++++ Dataset excerpts ++++

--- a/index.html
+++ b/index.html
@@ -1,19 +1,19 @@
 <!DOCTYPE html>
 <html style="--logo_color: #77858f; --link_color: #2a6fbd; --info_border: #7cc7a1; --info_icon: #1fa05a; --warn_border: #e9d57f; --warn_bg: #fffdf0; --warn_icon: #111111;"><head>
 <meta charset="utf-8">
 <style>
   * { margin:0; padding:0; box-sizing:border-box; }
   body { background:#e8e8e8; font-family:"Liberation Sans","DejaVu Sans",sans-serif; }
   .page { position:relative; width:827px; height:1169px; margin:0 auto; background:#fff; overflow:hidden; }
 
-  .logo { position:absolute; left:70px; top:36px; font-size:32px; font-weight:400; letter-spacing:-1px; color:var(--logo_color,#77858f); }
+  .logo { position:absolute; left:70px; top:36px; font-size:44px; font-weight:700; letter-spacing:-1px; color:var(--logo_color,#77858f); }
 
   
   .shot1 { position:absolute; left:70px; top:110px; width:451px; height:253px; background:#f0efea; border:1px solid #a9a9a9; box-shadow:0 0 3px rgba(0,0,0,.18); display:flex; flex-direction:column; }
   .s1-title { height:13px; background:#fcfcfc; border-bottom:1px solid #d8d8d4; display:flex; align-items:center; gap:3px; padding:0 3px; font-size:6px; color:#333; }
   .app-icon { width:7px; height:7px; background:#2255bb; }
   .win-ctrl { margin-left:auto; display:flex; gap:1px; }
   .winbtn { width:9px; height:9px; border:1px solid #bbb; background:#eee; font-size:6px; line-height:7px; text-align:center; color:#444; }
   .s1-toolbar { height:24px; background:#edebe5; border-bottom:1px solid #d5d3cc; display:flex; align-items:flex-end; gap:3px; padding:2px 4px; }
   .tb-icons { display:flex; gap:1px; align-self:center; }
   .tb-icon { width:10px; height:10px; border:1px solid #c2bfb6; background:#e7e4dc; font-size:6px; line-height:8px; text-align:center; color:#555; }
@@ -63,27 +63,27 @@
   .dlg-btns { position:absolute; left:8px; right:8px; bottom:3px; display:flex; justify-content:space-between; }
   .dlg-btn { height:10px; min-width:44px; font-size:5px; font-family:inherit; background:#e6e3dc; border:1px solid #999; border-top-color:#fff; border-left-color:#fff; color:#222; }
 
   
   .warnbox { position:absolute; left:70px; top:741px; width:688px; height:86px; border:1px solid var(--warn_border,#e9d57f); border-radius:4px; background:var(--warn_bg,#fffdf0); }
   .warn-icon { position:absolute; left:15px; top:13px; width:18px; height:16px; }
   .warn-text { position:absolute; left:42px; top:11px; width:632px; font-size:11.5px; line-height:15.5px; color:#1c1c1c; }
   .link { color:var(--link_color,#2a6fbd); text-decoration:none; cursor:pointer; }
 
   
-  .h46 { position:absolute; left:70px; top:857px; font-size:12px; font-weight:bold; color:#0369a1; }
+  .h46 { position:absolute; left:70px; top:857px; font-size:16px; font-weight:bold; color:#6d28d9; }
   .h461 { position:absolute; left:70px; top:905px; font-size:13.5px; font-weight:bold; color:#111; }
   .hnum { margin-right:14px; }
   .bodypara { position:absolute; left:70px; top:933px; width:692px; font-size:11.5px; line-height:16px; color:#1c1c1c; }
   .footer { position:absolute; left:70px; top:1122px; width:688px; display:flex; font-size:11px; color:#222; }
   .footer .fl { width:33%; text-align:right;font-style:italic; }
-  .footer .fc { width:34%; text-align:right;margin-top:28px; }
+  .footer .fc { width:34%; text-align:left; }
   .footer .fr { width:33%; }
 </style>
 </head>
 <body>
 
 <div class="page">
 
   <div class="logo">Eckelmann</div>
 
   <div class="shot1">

++++

» Exercise prompt
Read through the lines above and collect those that contain the string "padding".

» Solution for this exercise
   * { margin:0; padding:0; box-sizing:border-box; }
   .s1-title { height:13px; background:#fcfcfc; border-bottom:1px solid #d8d8d4; display:flex; align-items:center; gap:3px; padding:0 3px; font-size:6px; color:#333; }
   .s1-toolbar { height:24px; background:#edebe5; border-bottom:1px solid #d5d3cc; display:flex; align-items:flex-end; gap:3px; padding:2px 4px; }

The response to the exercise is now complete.